(Stored dataset items)
Content starts

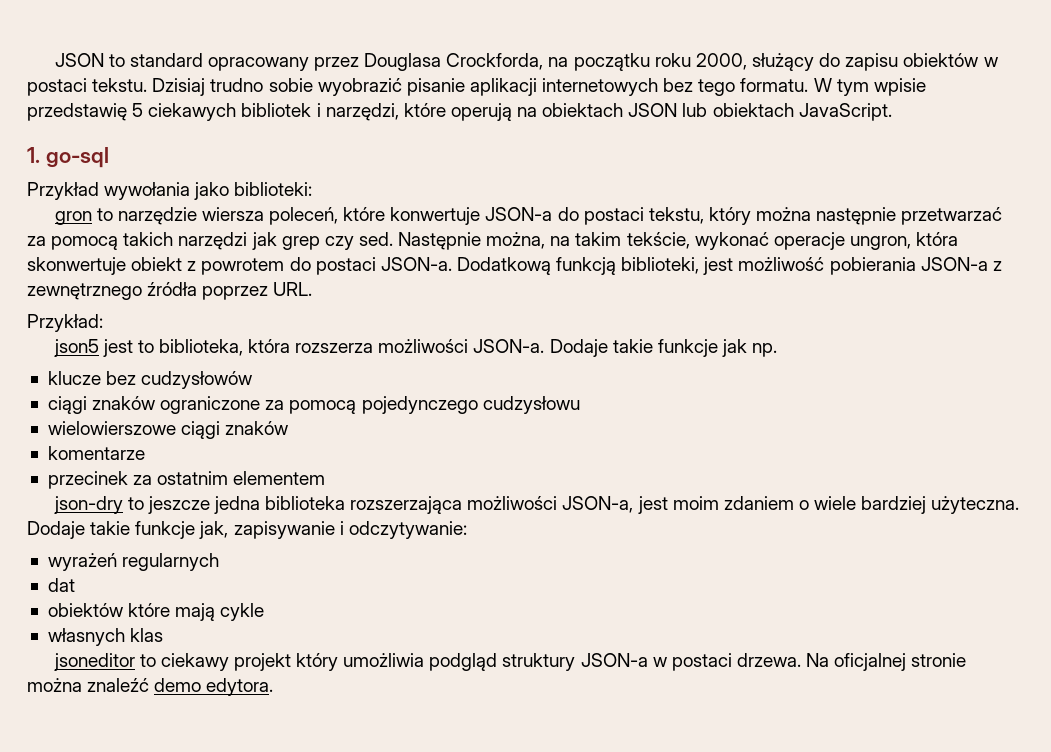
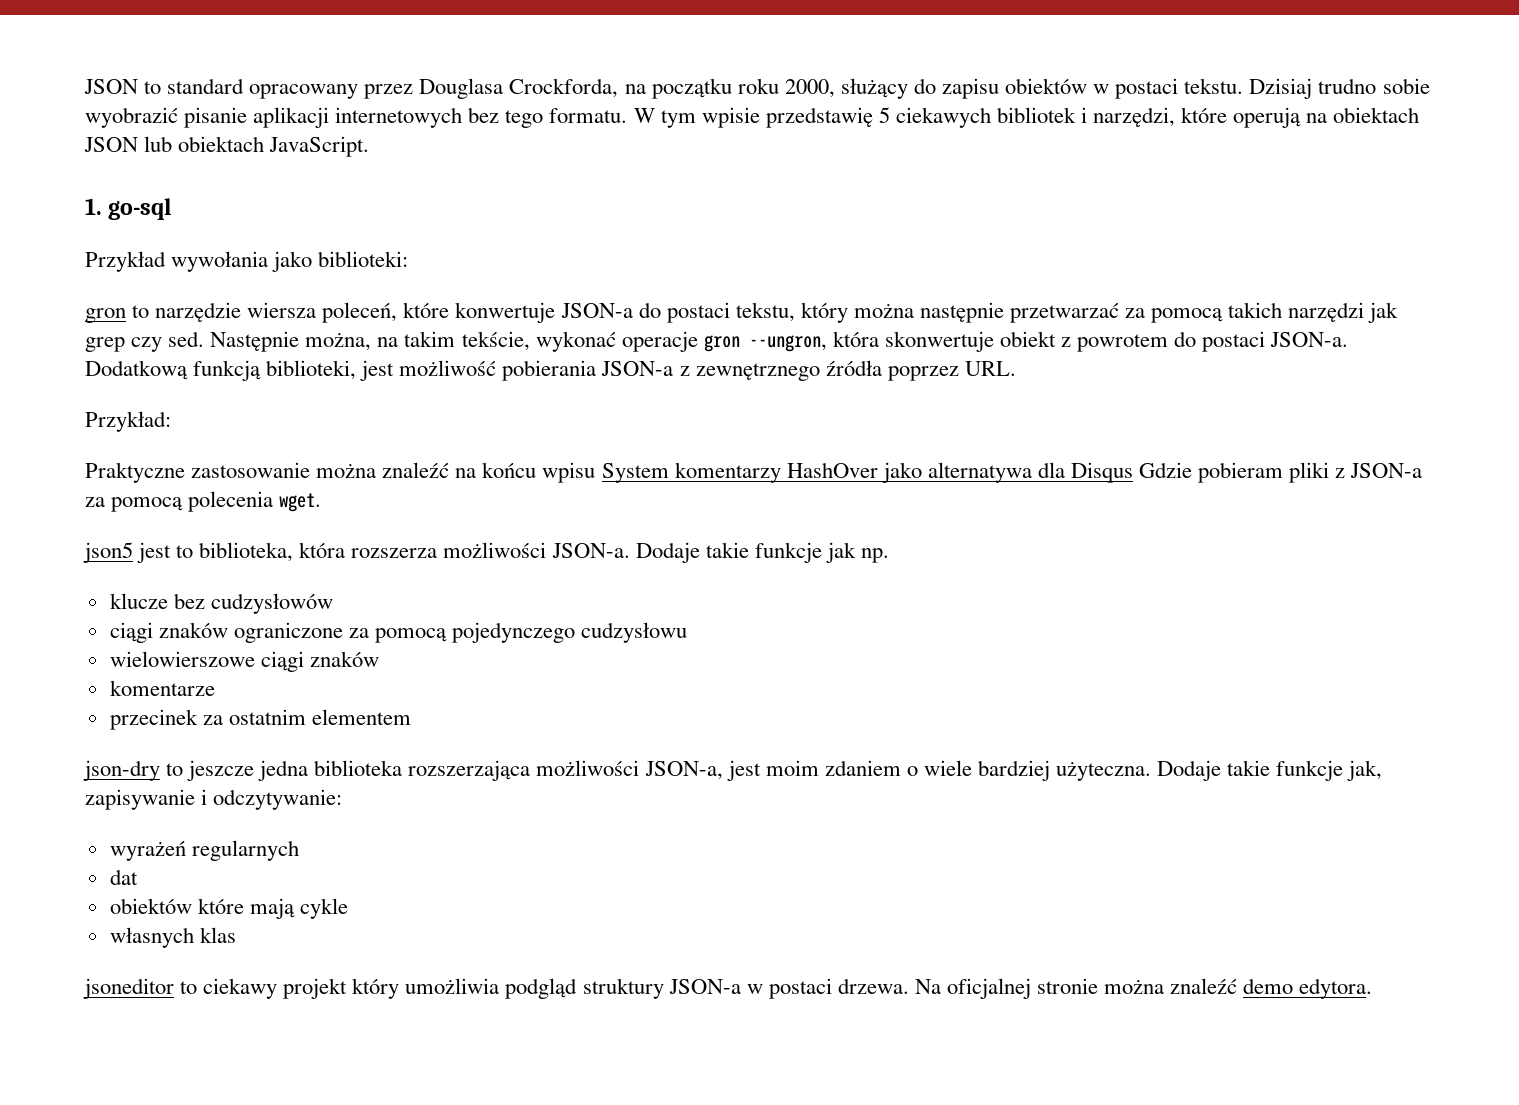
[849,236,911,250] ungron, -> [703,335,827,352] gron --ungron,
(103, 323) none -> [85,462,1423,483] [85,491,322,512] // Praktyczne zastosowanie można znaleźć na końcu wpisu System komentarzy HashOver jako alternatywa dla Disqus Gdzie pobieram pliki z JSON-a za pomocą polecenia wget.

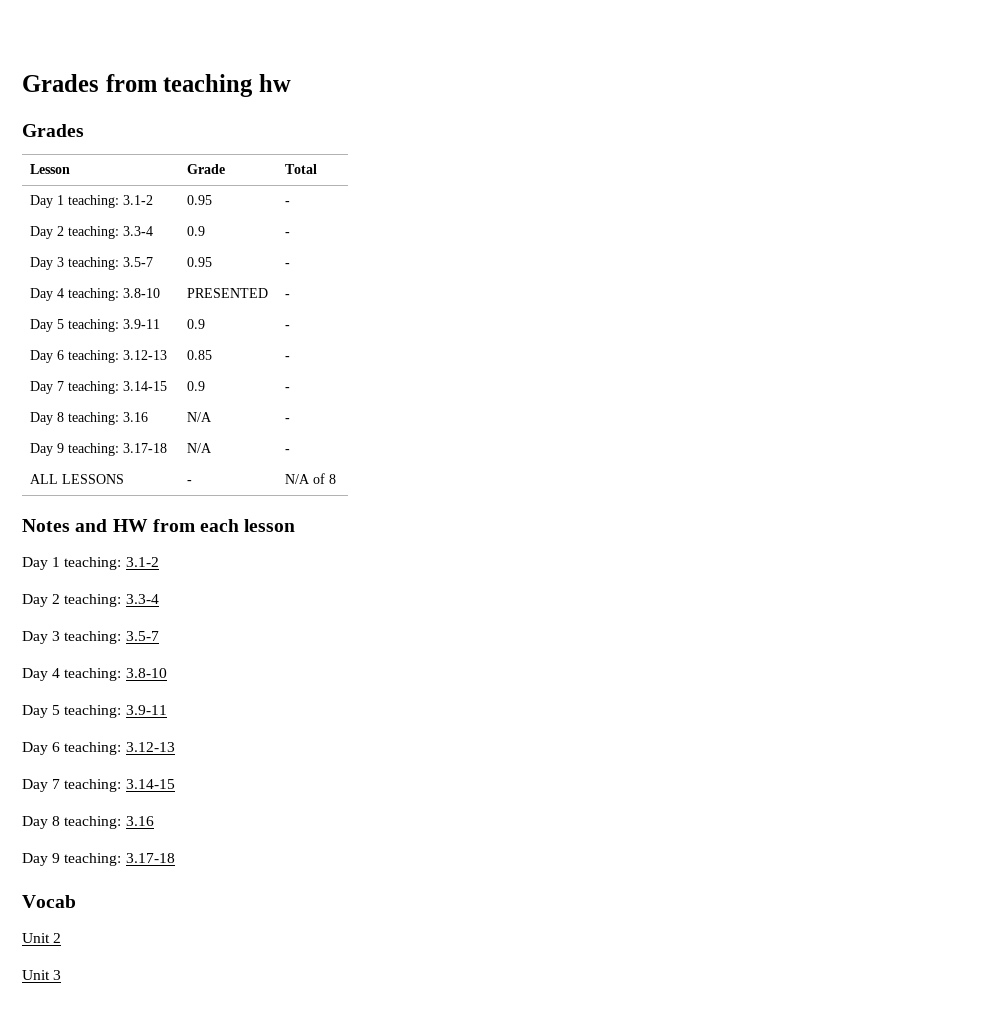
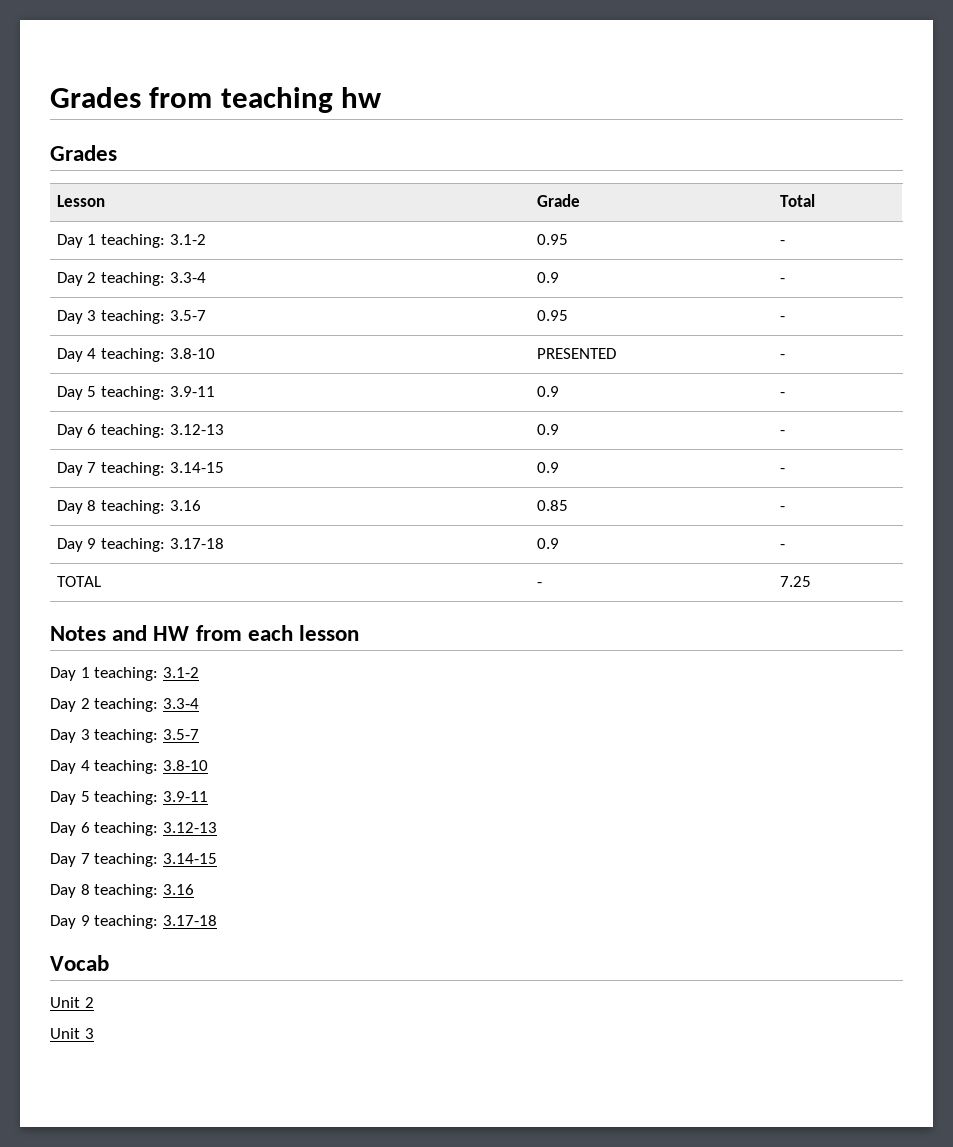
[187,350,213,360] 0.85 -> [536,424,559,435] 0.9
[187,412,213,422] N/A -> [536,500,568,511] 0.85
[187,443,213,453] [285,449,291,453] [30,474,125,484] N/A | - // ALL LESSONS -> [536,538,559,549] [779,544,785,549] [56,576,101,587] 0.9 | - // TOTAL
[285,473,337,484] N/A of 8 -> [779,576,811,587] 7.25

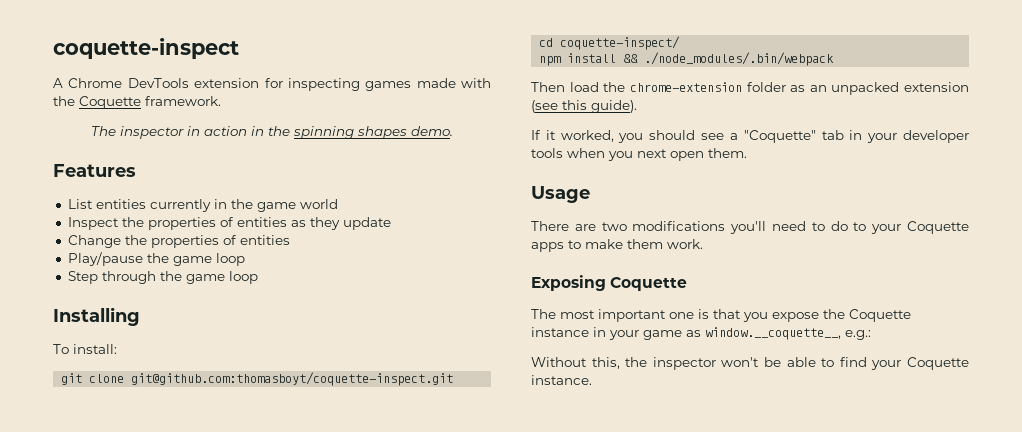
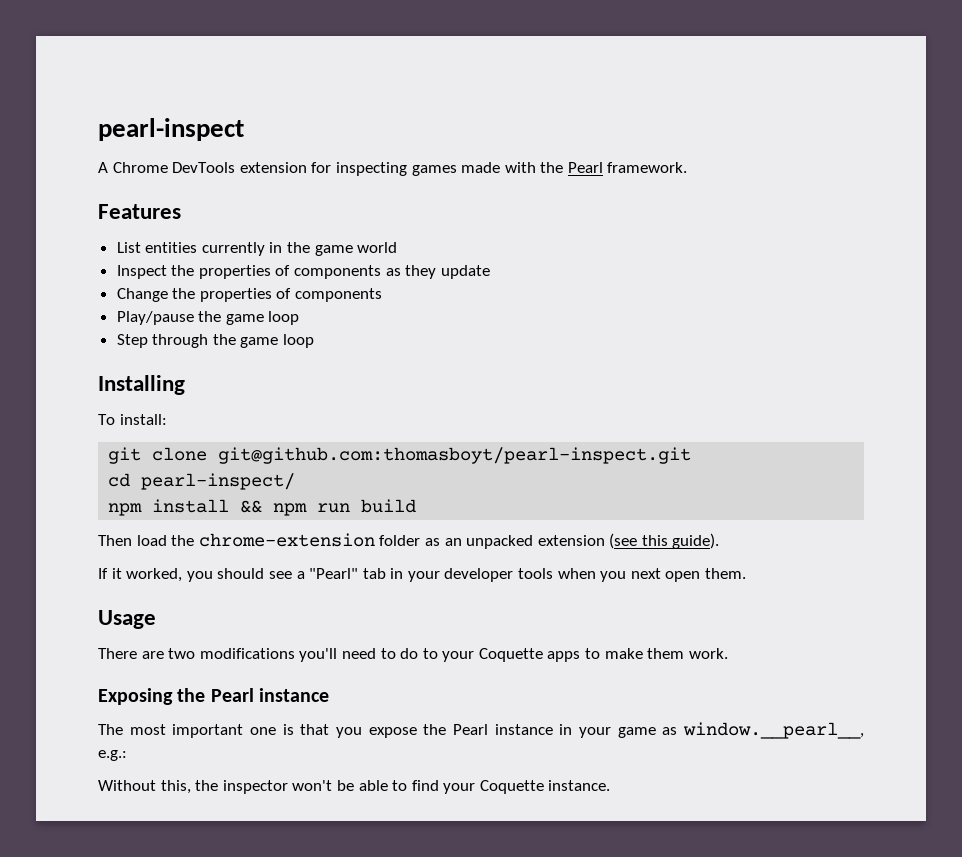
[53,38,239,59] coquette-inspect -> [98,118,244,141] pearl-inspect
[79,96,141,109] Coquette -> [567,162,603,173] Pearl
[91,126,453,139] // The inspector in action in the spinning shapes demo. -> (688, 167) none
[236,217,287,227] entities -> [294,265,382,279] components
[239,235,290,245] entities -> [295,288,383,302] components
[131,372,454,386] git@github.com:thomasboyt/coquette-inspect.git -> [218,447,692,464] git@github.com:thomasboyt/pearl-inspect.git
[560,36,681,50] coquette-inspect/ -> [141,473,296,490] pearl-inspect/
[644,52,835,66] ./node_modules/.bin/webpack -> [273,499,417,516] npm run build
[743,130,816,143] "Coquette" -> [309,568,359,579] "Pearl"
[610,277,688,291] Coquette -> [177,688,329,702] the Pearl instance
[849,309,911,322] Coquette -> [453,724,488,735] Pearl
[705,327,841,340] window.__coquette__, -> [682,722,864,739] window.__pearl__,

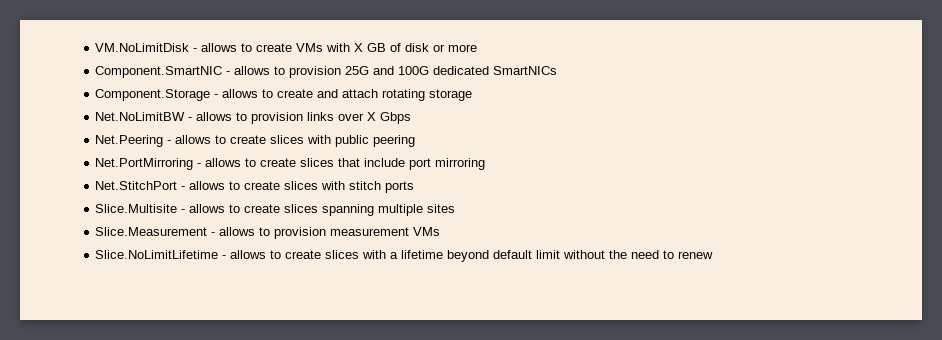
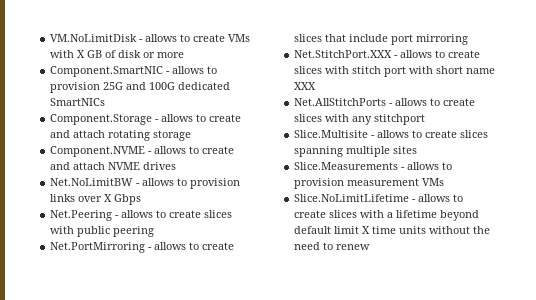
(473, 95) none -> [50,146,235,157] [50,162,177,170] // Component.NVME - allows to create and attach NVME drives
[95,181,178,190] Net.StitchPort -> [294,50,393,58] Net.StitchPort.XXX
[385,181,415,193] ports -> [384,66,496,77] [294,82,317,90] [294,98,476,106] [294,114,426,125] port with short name XXX // Net.AllStitchPorts - allows to create slices with any stitchport
[95,227,208,236] Slice.Measurement -> [294,162,399,170] Slice.Measurements
(561, 254) none -> [362,226,427,234] X time units

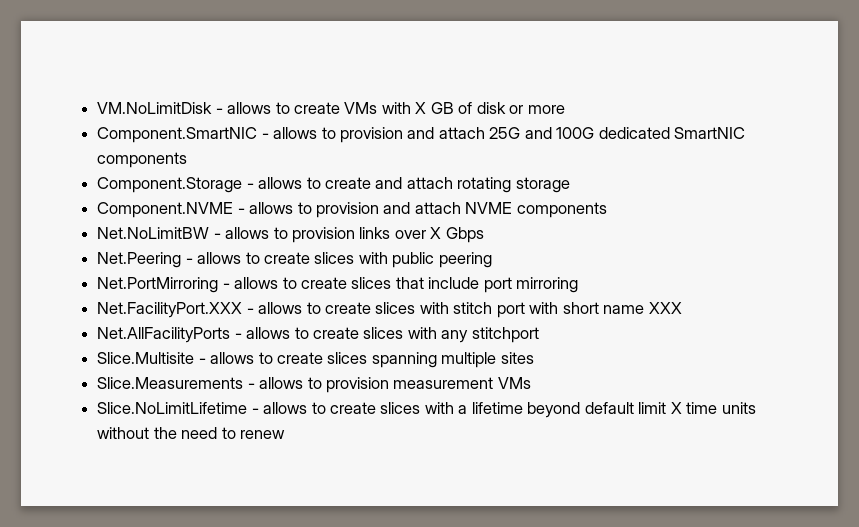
(101, 87) none -> [407,127,485,139] and attach
[50,98,106,106] SmartNICs -> [674,127,746,139] [97,152,188,168] SmartNIC components
[202,146,235,154] create -> [315,202,379,218] provision
[143,162,177,170] drives -> [516,202,607,218] components
[294,50,393,58] Net.StitchPort.XXX -> [97,302,243,318] Net.FacilityPort.XXX
[294,98,387,106] Net.AllStitchPorts -> [97,327,231,343] Net.AllFacilityPorts

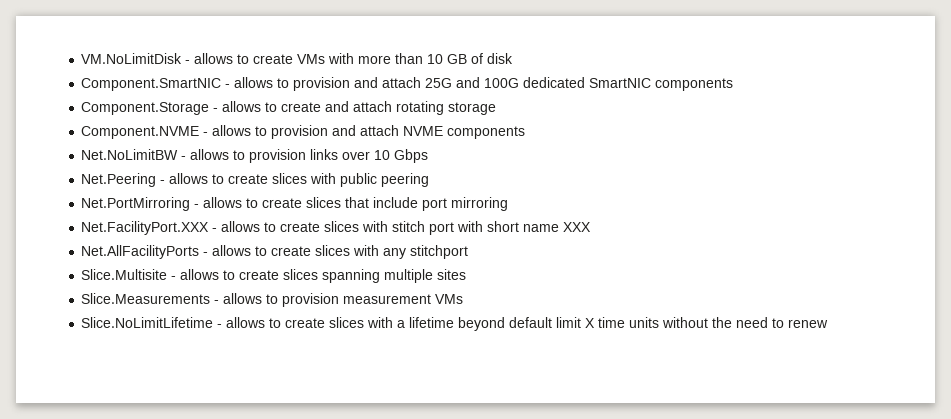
[415,102,427,114] X -> [358,53,444,64] more than 10
[509,105,565,114] or more -> (514, 58) none
[430,227,442,239] X -> [374,150,391,160] 10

Content ends

(Task)
Restate the data word for word, minus any images.

(Worked solution)
[849,236,911,250] ungron, -> [703,335,827,352] gron --ungron,
(103, 323) none -> [85,462,1423,483] [85,491,322,512] // Praktyczne zastosowanie można znaleźć na końcu wpisu System komentarzy HashOver jako alternatywa dla Disqus Gdzie pobieram pliki z JSON-a za pomocą polecenia wget.

[187,350,213,360] 0.85 -> [536,424,559,435] 0.9
[187,412,213,422] N/A -> [536,500,568,511] 0.85
[187,443,213,453] [285,449,291,453] [30,474,125,484] N/A | - // ALL LESSONS -> [536,538,559,549] [779,544,785,549] [56,576,101,587] 0.9 | - // TOTAL
[285,473,337,484] N/A of 8 -> [779,576,811,587] 7.25

[53,38,239,59] coquette-inspect -> [98,118,244,141] pearl-inspect
[79,96,141,109] Coquette -> [567,162,603,173] Pearl
[91,126,453,139] // The inspector in action in the spinning shapes demo. -> (688, 167) none
[236,217,287,227] entities -> [294,265,382,279] components
[239,235,290,245] entities -> [295,288,383,302] components
[131,372,454,386] git@github.com:thomasboyt/coquette-inspect.git -> [218,447,692,464] git@github.com:thomasboyt/pearl-inspect.git
[560,36,681,50] coquette-inspect/ -> [141,473,296,490] pearl-inspect/
[644,52,835,66] ./node_modules/.bin/webpack -> [273,499,417,516] npm run build
[743,130,816,143] "Coquette" -> [309,568,359,579] "Pearl"
[610,277,688,291] Coquette -> [177,688,329,702] the Pearl instance
[849,309,911,322] Coquette -> [453,724,488,735] Pearl
[705,327,841,340] window.__coquette__, -> [682,722,864,739] window.__pearl__,

(473, 95) none -> [50,146,235,157] [50,162,177,170] // Component.NVME - allows to create and attach NVME drives
[95,181,178,190] Net.StitchPort -> [294,50,393,58] Net.StitchPort.XXX
[385,181,415,193] ports -> [384,66,496,77] [294,82,317,90] [294,98,476,106] [294,114,426,125] port with short name XXX // Net.AllStitchPorts - allows to create slices with any stitchport
[95,227,208,236] Slice.Measurement -> [294,162,399,170] Slice.Measurements
(561, 254) none -> [362,226,427,234] X time units

(101, 87) none -> [407,127,485,139] and attach
[50,98,106,106] SmartNICs -> [674,127,746,139] [97,152,188,168] SmartNIC components
[202,146,235,154] create -> [315,202,379,218] provision
[143,162,177,170] drives -> [516,202,607,218] components
[294,50,393,58] Net.StitchPort.XXX -> [97,302,243,318] Net.FacilityPort.XXX
[294,98,387,106] Net.AllStitchPorts -> [97,327,231,343] Net.AllFacilityPorts

[415,102,427,114] X -> [358,53,444,64] more than 10
[509,105,565,114] or more -> (514, 58) none
[430,227,442,239] X -> [374,150,391,160] 10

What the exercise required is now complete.